"Je est un autre", écrivait Rimbaud dans ses lettres dites "du voyant", datées de 1871. Hier comme aujourd'hui, cette affirmation cristallise une série de questionnements, que ce soit à propos du genre poétique, romanesque, de l'énonciation lyrique, narrative ou de leurs interactions. Plusieurs membres d'ECR tentent de repenser ces problématiques à partir d'angles variés, allant de l'analyse de la lyrique historique et contemporaine à la trouble indécision entourant l'espace générique des écritures de soi.
Notre groupe s'interroge sur ce que J.-M. Maulpoix a qualifié - entre autres - de "quatrième personne du singulier", un sujet qui serait à la fois (ou "ni...ni...") un sujet empirique et un sujet fictif. Quel est son statut ontologique, sémantique et pragmatique ? Dans quels genres littéraires opère-t-il et sous quelles formes ? Quels sont ses effets et ses apports ? Notre équipe questionne ainsi la réduction des problèmes du "sujet lyrique" au seul champ poétique, préférant peut-être, à l'instar de Ph. Hamon, parler de "textes à effet de sujet". Ce déplacement terminologique, dont le mérite est également ne pas réduire le problème à un seul aspect du "sujet", permet de repenser plus globalement la question de la subjectivité et de l'auctorialité, démarche nécessaire notamment depuis la (fausse) arrivée sur la scène critique du terme "autofiction" et de sa myriade de dérivés. "Sujet lyrique", "roman lyrique", "essai lyrique", "roman autobiographique", "autofiction", etc. sont autant d'hybridations et d'inventions de soi qu'il convient d'interroger, d'analyser et de clarifier, dans le but, peut-être, d'établir un continuum plus précis allant de l'autobiographie à la fiction.
Dans le cadre d'une réflexion plus ample sur le genre lyrique comme phénomène culturellement ancré, nous sommes par ailleurs amené.e.s à envisager la question de l'intertextualité, qui est très régulièrement sous-jacente, voire fondatrice, dans notre objet d'étude. L'étude des imaginaires occupe en ce sens une place fondamentale dans l'analyse de la lyrique contemporaine, donnant lieu à une réflexion de fond sur les intertextes qui parsèment la création littéraire, qu'ils soient mythiques, bibliques ou issus de jeux d'échos entre différentes traditions plus récentes.
La question de l'énonciation poétique implique également d'interroger les enjeux sociaux de l'expression lyrique. De cette manière, la poésie doit aussi être envisagée en dehors d'un carcan purement esthétique auquel elle semble devoir sa valeur symbolique. C'est selon cette perspective que nous nous attachons notamment à examiner la politique de l'esthétique (J. Rancière) propre au genre lyrique, en nous penchant, entre autres, sur différentes formes d'engagement littéraire.

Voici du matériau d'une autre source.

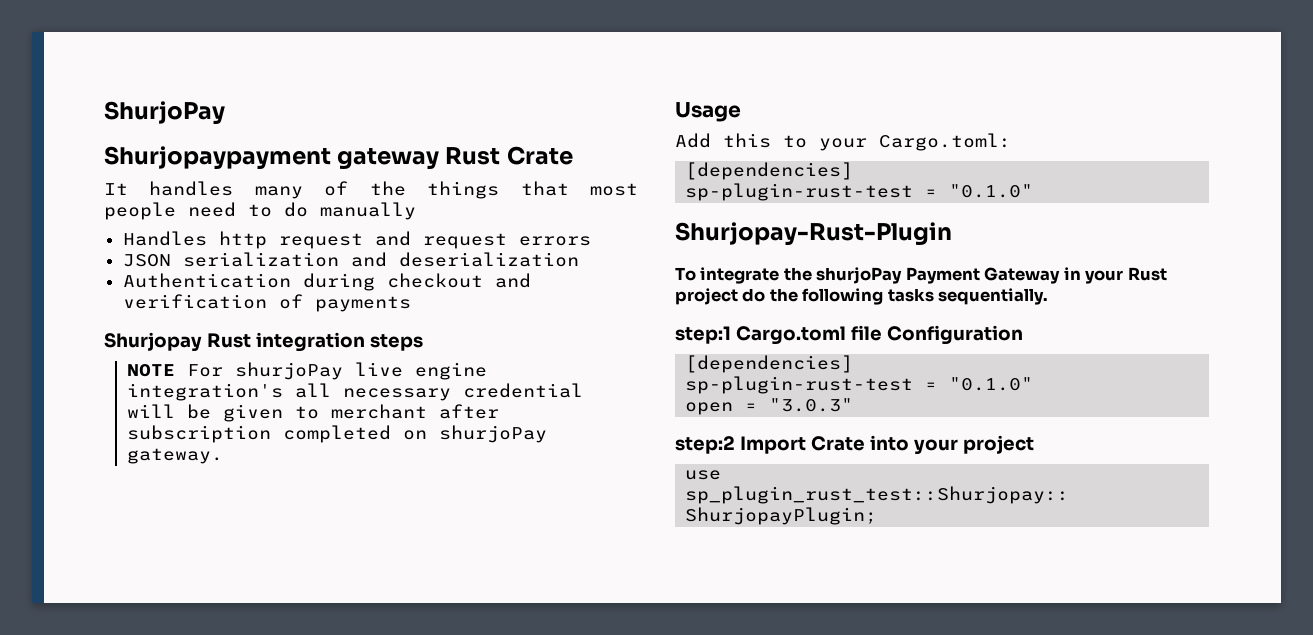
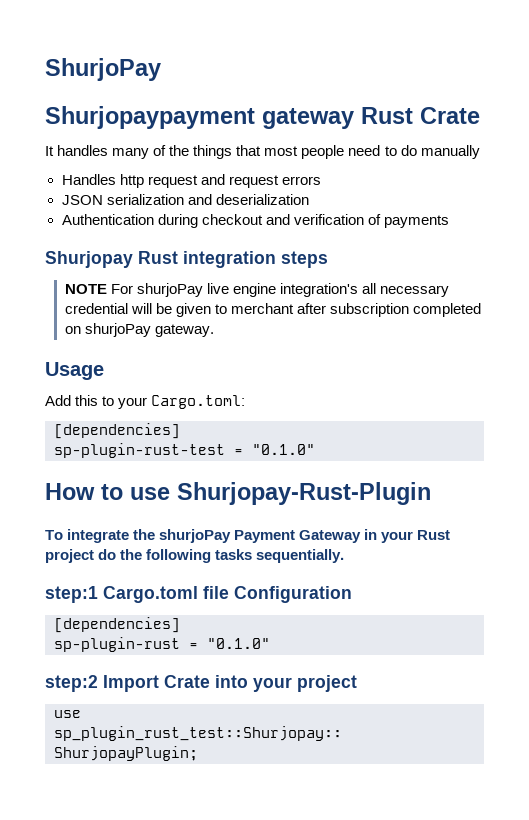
- Shurjopay-Rust-Plugin
+ How to use Shurjopay-Rust-Plugin
  step:1 Cargo.toml file Configuration
  [dependencies]
- sp-plugin-rust-test = "0.1.0"
- open = "3.0.3"
+ sp-plugin-rust = "0.1.0"

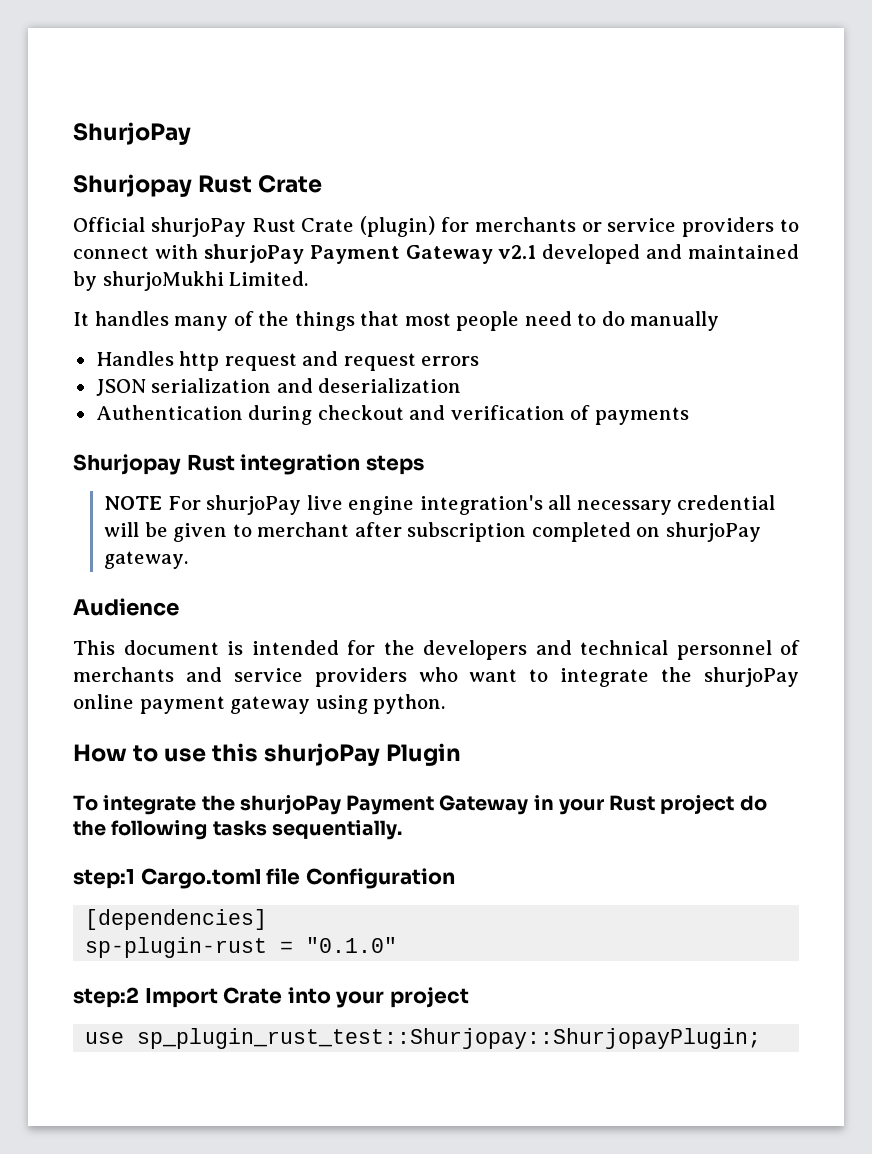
- Shurjopaypayment gateway Rust Crate
+ Shurjopay Rust Crate
+ Official shurjoPay Rust Crate (plugin) for merchants or service providers to connect with shurjoPay Payment Gateway v2.1 developed and maintained by shurjoMukhi Limited.
- Usage
- Add this to your Cargo.toml:
- [dependencies]
- sp-plugin-rust-test = "0.1.0"
+ Audience
+ This document is intended for the developers and technical personnel of merchants and service providers who want to integrate the shurjoPay online payment gateway using python.
- How to use Shurjopay-Rust-Plugin
+ How to use this shurjoPay Plugin

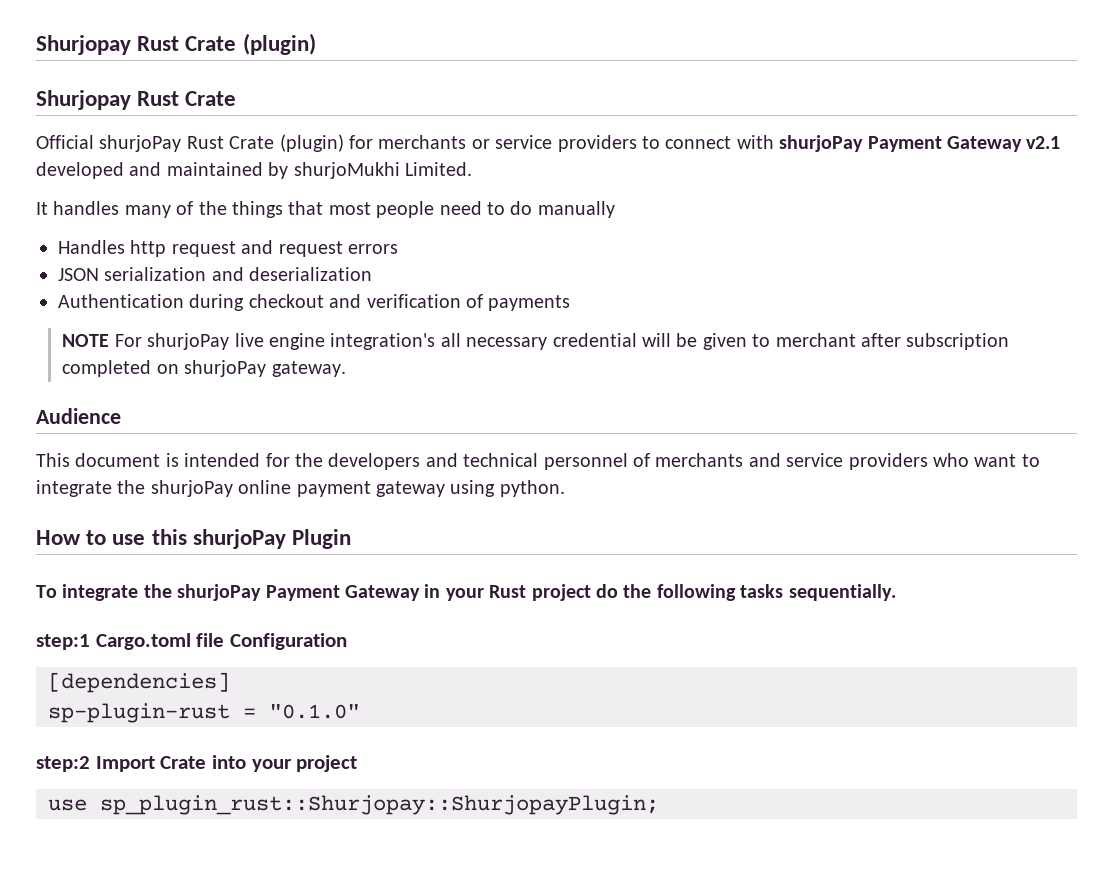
- ShurjoPay
+ Shurjopay Rust Crate (plugin)
- Shurjopay Rust integration steps
- use sp_plugin_rust_test::Shurjopay::ShurjopayPlugin;
+ use sp_plugin_rust::Shurjopay::ShurjopayPlugin;

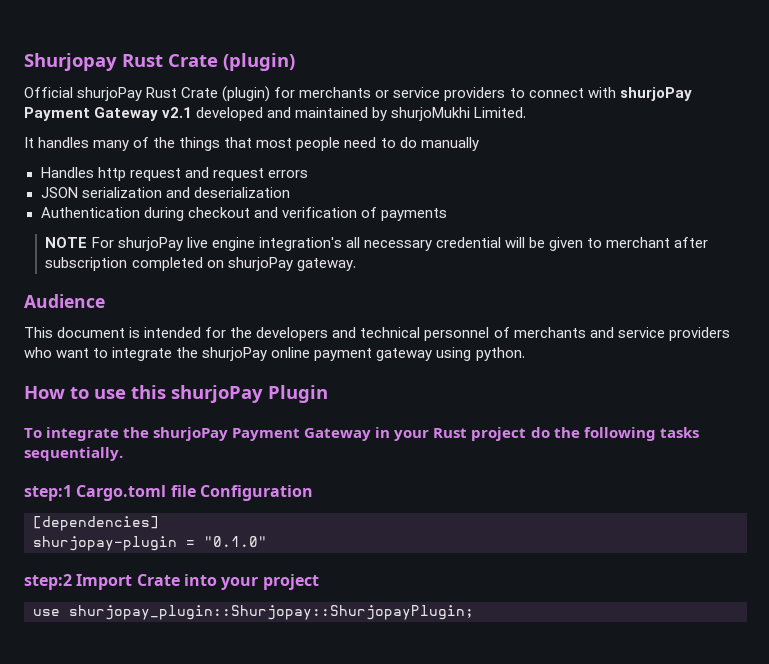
  Shurjopay Rust Crate (plugin)
- Shurjopay Rust Crate
- sp-plugin-rust = "0.1.0"
+ shurjopay-plugin = "0.1.0"
- use sp_plugin_rust::Shurjopay::ShurjopayPlugin;
+ use shurjopay_plugin::Shurjopay::ShurjopayPlugin;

Dans la continuité de cette réflexion sur le franchissement des limites du genre poétique traditionnel, la poésie expérimentale constitue un autre de nos domaines de recherche. L'hybridation dont il est question est cette fois une hybridation médiale, dans laquelle le genre lyrique sort des mécanismes éditoriaux traditionnels pour être exploré au travers de livres-objets, de performances, de poèmes documentaires ou d'autres créations multimédia. Cette dernière dimension transmédiale de la poésie peut se réaliser dans l’espace public. C’est à cet environnement particulier qu’a été consacré un colloque du centre ECR en 2015, ainsi qu’un numéro spécial de la revue Les lettres romanes [Poésie et espaces publics in Les lettres romanes - 71.3-4 (2017), pp. 187-377.]